Below are the records; give again exactly the line with "- 5. Before merging: All", the line with "POST /api/ai/grade-open-ended in server/routers/ai_analysis.py.", and each line that lies between them, and nothing besides.
[[ Data extracts open ]]
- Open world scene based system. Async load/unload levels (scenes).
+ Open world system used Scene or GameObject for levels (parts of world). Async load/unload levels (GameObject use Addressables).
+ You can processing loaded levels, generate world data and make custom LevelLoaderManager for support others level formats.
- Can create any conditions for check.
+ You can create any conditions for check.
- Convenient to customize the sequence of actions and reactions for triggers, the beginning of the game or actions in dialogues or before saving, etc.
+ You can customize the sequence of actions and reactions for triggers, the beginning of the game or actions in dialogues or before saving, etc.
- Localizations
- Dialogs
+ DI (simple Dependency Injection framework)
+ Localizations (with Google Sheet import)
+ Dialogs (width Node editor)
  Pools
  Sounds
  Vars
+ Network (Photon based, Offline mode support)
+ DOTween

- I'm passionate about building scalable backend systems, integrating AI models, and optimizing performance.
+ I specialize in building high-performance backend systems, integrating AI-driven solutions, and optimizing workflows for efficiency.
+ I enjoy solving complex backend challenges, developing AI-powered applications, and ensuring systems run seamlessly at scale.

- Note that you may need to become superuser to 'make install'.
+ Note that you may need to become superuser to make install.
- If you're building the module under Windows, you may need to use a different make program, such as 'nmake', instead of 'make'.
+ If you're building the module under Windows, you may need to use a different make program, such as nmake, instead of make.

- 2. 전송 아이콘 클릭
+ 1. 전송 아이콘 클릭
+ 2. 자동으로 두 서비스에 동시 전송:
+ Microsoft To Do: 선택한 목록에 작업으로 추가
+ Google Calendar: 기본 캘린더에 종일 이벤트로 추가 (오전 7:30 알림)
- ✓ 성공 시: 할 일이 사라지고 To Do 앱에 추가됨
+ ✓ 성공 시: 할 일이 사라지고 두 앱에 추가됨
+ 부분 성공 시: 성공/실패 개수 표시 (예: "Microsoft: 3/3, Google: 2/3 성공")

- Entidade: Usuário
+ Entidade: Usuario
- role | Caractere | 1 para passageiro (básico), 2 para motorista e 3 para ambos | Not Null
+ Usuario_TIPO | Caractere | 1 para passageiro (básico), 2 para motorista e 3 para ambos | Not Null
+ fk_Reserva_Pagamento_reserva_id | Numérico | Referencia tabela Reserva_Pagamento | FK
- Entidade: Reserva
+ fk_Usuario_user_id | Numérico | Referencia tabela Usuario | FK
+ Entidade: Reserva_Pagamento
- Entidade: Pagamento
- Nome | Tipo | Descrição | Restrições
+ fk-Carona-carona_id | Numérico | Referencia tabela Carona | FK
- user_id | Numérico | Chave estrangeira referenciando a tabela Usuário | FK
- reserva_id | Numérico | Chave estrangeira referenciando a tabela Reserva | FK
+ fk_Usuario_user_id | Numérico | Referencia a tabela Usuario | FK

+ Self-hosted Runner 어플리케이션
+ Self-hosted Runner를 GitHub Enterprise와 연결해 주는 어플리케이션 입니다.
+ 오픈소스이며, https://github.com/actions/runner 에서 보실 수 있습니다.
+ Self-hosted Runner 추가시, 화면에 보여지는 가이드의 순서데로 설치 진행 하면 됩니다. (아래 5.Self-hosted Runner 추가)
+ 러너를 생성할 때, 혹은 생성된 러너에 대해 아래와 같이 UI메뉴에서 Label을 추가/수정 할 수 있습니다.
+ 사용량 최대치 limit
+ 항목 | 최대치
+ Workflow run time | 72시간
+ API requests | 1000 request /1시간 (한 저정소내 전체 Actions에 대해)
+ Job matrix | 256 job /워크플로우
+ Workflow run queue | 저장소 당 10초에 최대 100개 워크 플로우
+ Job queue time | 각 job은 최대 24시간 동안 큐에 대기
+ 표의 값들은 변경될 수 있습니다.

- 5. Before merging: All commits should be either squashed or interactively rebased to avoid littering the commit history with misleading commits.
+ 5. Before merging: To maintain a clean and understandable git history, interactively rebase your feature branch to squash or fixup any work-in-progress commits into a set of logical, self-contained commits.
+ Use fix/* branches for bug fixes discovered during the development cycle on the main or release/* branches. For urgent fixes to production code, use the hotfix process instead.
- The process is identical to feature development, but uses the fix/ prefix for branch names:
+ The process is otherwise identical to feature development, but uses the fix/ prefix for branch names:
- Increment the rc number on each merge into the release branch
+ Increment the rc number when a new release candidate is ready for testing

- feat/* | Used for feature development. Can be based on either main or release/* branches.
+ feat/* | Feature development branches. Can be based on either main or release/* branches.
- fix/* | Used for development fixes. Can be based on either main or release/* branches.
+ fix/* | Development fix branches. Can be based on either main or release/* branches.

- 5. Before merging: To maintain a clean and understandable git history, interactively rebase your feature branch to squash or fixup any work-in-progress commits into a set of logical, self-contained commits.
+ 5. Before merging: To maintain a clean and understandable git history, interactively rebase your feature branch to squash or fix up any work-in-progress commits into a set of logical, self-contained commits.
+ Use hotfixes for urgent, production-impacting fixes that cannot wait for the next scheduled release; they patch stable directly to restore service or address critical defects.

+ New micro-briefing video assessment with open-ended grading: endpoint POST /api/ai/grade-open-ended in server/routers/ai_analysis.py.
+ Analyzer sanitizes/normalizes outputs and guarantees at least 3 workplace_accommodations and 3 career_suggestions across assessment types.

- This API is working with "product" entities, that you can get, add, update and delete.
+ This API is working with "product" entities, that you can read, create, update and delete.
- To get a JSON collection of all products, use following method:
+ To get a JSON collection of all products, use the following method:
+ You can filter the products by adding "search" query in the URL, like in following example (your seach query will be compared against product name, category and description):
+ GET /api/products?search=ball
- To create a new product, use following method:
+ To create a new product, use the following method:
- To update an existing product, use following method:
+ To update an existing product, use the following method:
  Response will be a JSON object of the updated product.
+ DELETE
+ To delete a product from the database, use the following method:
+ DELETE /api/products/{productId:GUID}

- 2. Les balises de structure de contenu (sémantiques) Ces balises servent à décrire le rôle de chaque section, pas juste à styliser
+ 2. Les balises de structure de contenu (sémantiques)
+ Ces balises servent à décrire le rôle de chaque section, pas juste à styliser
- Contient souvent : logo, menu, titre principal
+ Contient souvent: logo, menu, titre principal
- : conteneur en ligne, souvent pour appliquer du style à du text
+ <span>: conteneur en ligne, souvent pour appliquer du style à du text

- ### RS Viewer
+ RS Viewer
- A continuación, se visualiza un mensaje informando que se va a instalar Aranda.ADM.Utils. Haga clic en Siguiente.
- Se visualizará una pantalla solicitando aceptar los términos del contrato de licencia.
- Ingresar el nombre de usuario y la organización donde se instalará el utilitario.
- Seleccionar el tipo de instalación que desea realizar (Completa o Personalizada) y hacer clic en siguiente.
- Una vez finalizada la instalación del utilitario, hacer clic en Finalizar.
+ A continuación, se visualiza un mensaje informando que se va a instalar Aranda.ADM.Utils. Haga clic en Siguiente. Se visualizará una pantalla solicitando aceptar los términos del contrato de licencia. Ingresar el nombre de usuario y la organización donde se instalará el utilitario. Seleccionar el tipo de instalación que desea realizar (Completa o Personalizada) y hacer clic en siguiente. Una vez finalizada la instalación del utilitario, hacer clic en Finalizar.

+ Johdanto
[[ Data extracts closed ]]
(Task result)
- 5. Before merging: All commits should be either squashed or interactively rebased to avoid littering the commit history with misleading commits.
+ 5. Before merging: To maintain a clean and understandable git history, interactively rebase your feature branch to squash or fixup any work-in-progress commits into a set of logical, self-contained commits.
+ Use fix/* branches for bug fixes discovered during the development cycle on the main or release/* branches. For urgent fixes to production code, use the hotfix process instead.
- The process is identical to feature development, but uses the fix/ prefix for branch names:
+ The process is otherwise identical to feature development, but uses the fix/ prefix for branch names:
- Increment the rc number on each merge into the release branch
+ Increment the rc number when a new release candidate is ready for testing

- feat/* | Used for feature development. Can be based on either main or release/* branches.
+ feat/* | Feature development branches. Can be based on either main or release/* branches.
- fix/* | Used for development fixes. Can be based on either main or release/* branches.
+ fix/* | Development fix branches. Can be based on either main or release/* branches.

- 5. Before merging: To maintain a clean and understandable git history, interactively rebase your feature branch to squash or fixup any work-in-progress commits into a set of logical, self-contained commits.
+ 5. Before merging: To maintain a clean and understandable git history, interactively rebase your feature branch to squash or fix up any work-in-progress commits into a set of logical, self-contained commits.
+ Use hotfixes for urgent, production-impacting fixes that cannot wait for the next scheduled release; they patch stable directly to restore service or address critical defects.

+ New micro-briefing video assessment with open-ended grading: endpoint POST /api/ai/grade-open-ended in server/routers/ai_analysis.py.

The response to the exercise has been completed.